Le plus mauvais endroit pour les novices de la mer, le Golfe de Gascogne, était franchi depuis longtemps.

La mer devenait plus calme à l’approche des tropiques. Deux jours après le départ de Lisbonne il commençait à avoir un grand appétit au point que la ration journalière ne lui suffisait plus.

Aussi le voyait-on, après les repas des officiers et passagers, rôder autour des cuisines où moyennant quelque menue monnaie il pouvait obtenir quelques friandises pour relever sa portion de marin.

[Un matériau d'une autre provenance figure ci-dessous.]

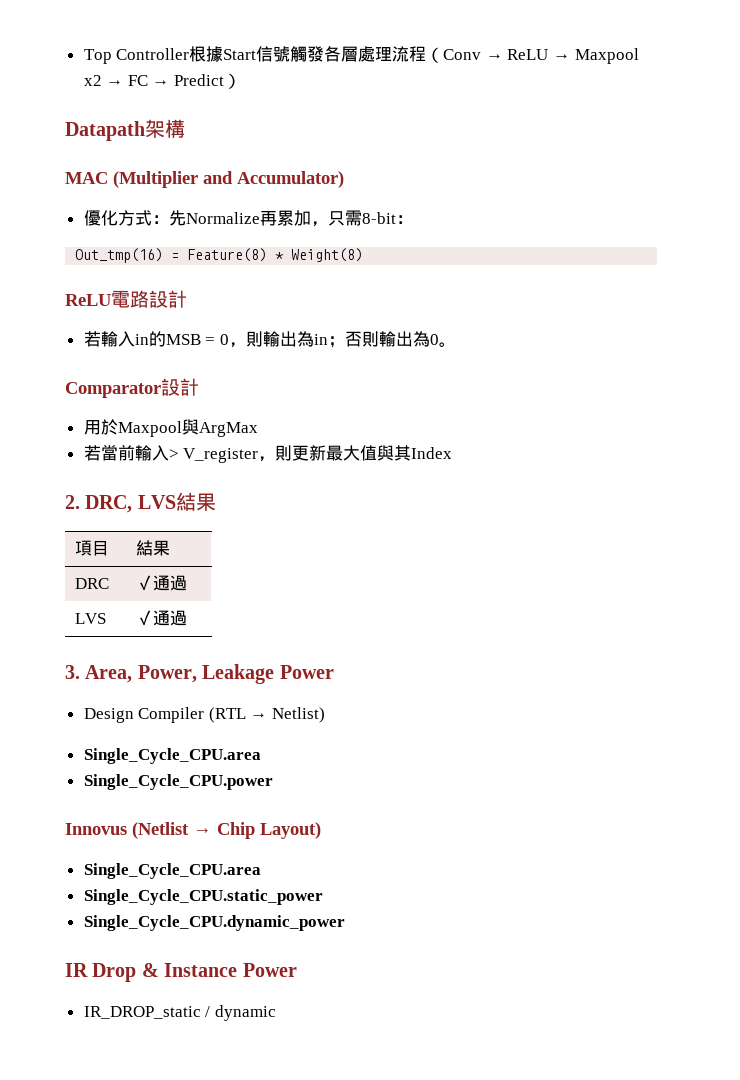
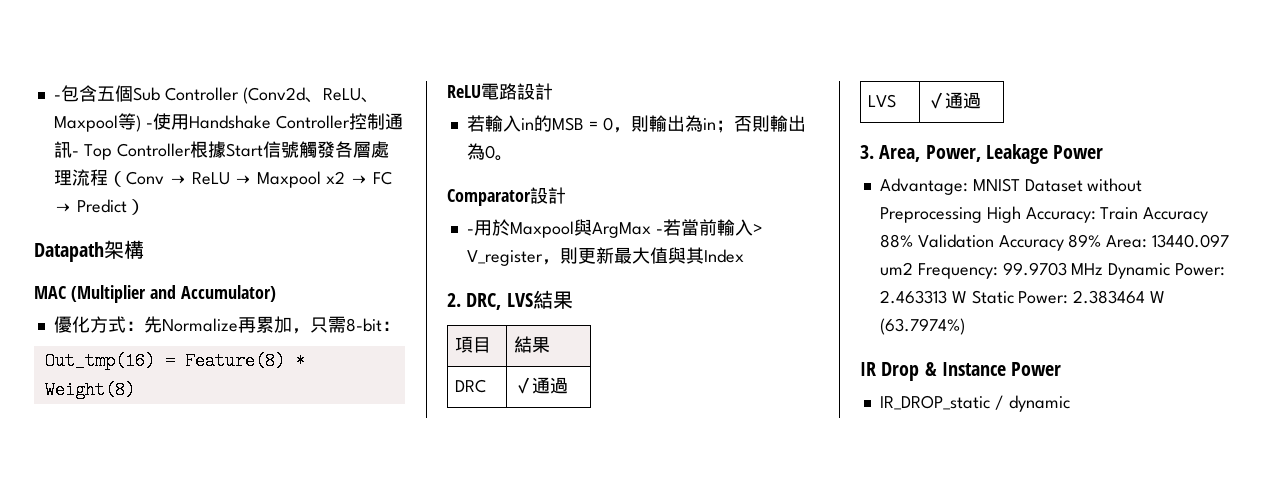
- Top Controller根據Start信號觸發各層處理流程（Conv → ReLU → Maxpool x2 → FC → Predict）
+ -包含五個Sub Controller (Conv2d、ReLU、Maxpool等) -使用Handshake Controller控制通訊- Top Controller根據Start信號觸發各層處理流程（Conv → ReLU → Maxpool x2 → FC → Predict）
- 用於Maxpool與ArgMax
- 若當前輸入> V_register，則更新最大值與其Index
+ -用於Maxpool與ArgMax -若當前輸入> V_register，則更新最大值與其Index
- Design Compiler (RTL → Netlist)
- Single_Cycle_CPU.area
- Single_Cycle_CPU.power
- Innovus (Netlist → Chip Layout)
- Single_Cycle_CPU.area
- Single_Cycle_CPU.static_power
- Single_Cycle_CPU.dynamic_power
+ Advantage: MNIST Dataset without Preprocessing High Accuracy: Train Accuracy 88% Validation Accuracy 89% Area: 13440.097 um2 Frequency: 99.9703 MHz Dynamic Power: 2.463313 W Static Power: 2.383464 W (63.7974%)

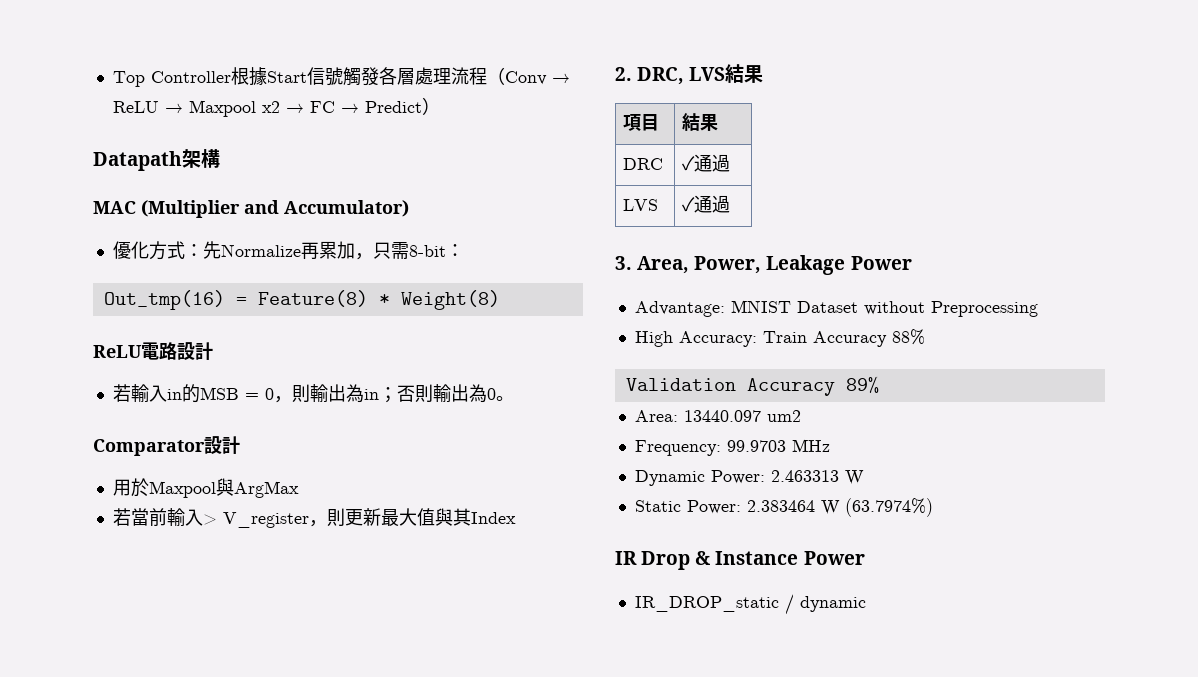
- -包含五個Sub Controller (Conv2d、ReLU、Maxpool等) -使用Handshake Controller控制通訊- Top Controller根據Start信號觸發各層處理流程（Conv → ReLU → Maxpool x2 → FC → Predict）
+ Top Controller根據Start信號觸發各層處理流程（Conv → ReLU → Maxpool x2 → FC → Predict）
- -用於Maxpool與ArgMax -若當前輸入> V_register，則更新最大值與其Index
+ 用於Maxpool與ArgMax
+ 若當前輸入> V_register，則更新最大值與其Index
- Advantage: MNIST Dataset without Preprocessing High Accuracy: Train Accuracy 88% Validation Accuracy 89% Area: 13440.097 um2 Frequency: 99.9703 MHz Dynamic Power: 2.463313 W Static Power: 2.383464 W (63.7974%)
+ Advantage: MNIST Dataset without Preprocessing
+ High Accuracy: Train Accuracy 88%
+ Validation Accuracy 89%
+ Area: 13440.097 um2
+ Frequency: 99.9703 MHz
+ Dynamic Power: 2.463313 W
+ Static Power: 2.383464 W (63.7974%)

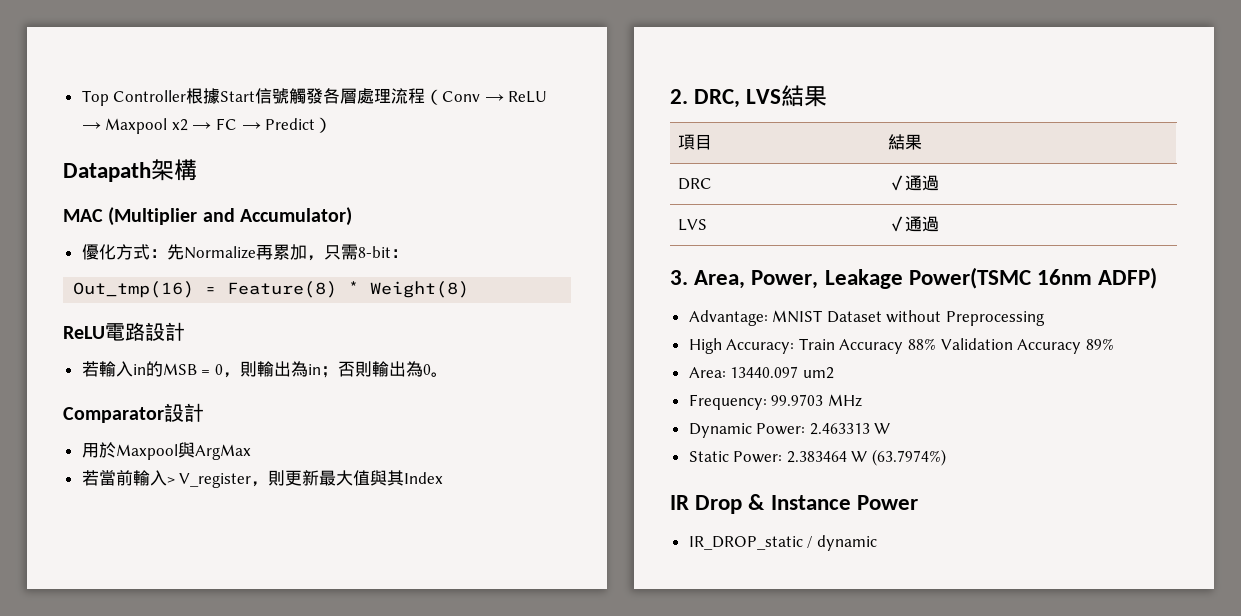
- 3. Area, Power, Leakage Power
+ 3. Area, Power, Leakage Power(TSMC 16nm ADFP)
- High Accuracy: Train Accuracy 88%
- Validation Accuracy 89%
+ High Accuracy: Train Accuracy 88% Validation Accuracy 89%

Dix jours s’écoulèrent encore ainsi. On approchait du Para. Pour se convaincre de l’assertion qu’il avait lue que pendant plusieurs lieues en mer l’eau était douce, due à l’apport considérable de l’amazone, il attacha un seau à une corde et puisa dans la mer. L’eau qu’il dégusta n’était pas positivement douce mais elle n’était pas salée non plus.

On pouvait se baser sur une moyenne de cinquante pour cent de chaque espèce. Je suis encore loin du Para dit Lucien.

Peut-être que dans une heure ou deux elle sera plus douce.

Deux heures après il recommença son expérience.

Cette fois il parvint à ramener de l’eau douce tout à fait. Nous approchons, se dit-il.

Effectivement peu après, le pilote du Para accostait le vapeur pour le conduire au port.

Malheureusement pour Lucien son tour de travail arrivait et il dut redescendre aux machines.

Quand il remonta il faisait nuit. Le lendemain matin il put contempler le départ du steamer qui, laissant l’île de Marajoo à gauche, s’élançait vers Rio de Janeiro, l’escale de Peonambuco ayant été supprimée pour cause d’épidémie.

Cinq jours après il se trouvait en rade de Rio et pouvait admirer le magnifique panorama qui se présentait à ses yeux.

La ville, les quais, se trouvaient de plein pied mais là-haut sur les collines on avait fait une nouvelle ville, la vraie capitale celle-là.

C’était dû aux conseils éclairés des médecins que l’empereur Dom Pedro s’était décidé à transporter ainsi la ville. Du coup la fièvre jaune, le vomito négro et toutes les épidémies qui ravageaient la ville de Rio avaient presque disparu.

Lucien aurait bien voulu aller faire un tour à terre mais la consigne était sévère à bord.

Aucun homme ne pourrait débarquer avant Buenos Ayres à cause de la quarantaine à faire.

La prochaine escale ce fut Montevideo, le grand port du Paraguay. Ensuite on pénétra dans le Rio de la Plata vers Buenos Ayres qu’on atteignit vers quatre heures du matin. Lucien venait justement de finir son quart. Sans aller se coucher, comme c’était son droit jusqu’à midi, il s’empressa de se débarbouiller et de changer d’effets. Ensuite il demanda la permission au chef mécanicien de débarquer. Dès qu’il l’obtint il attendit que tous les voyageurs et bagages fussent débarqués puis à son tour il sauta sur le quai.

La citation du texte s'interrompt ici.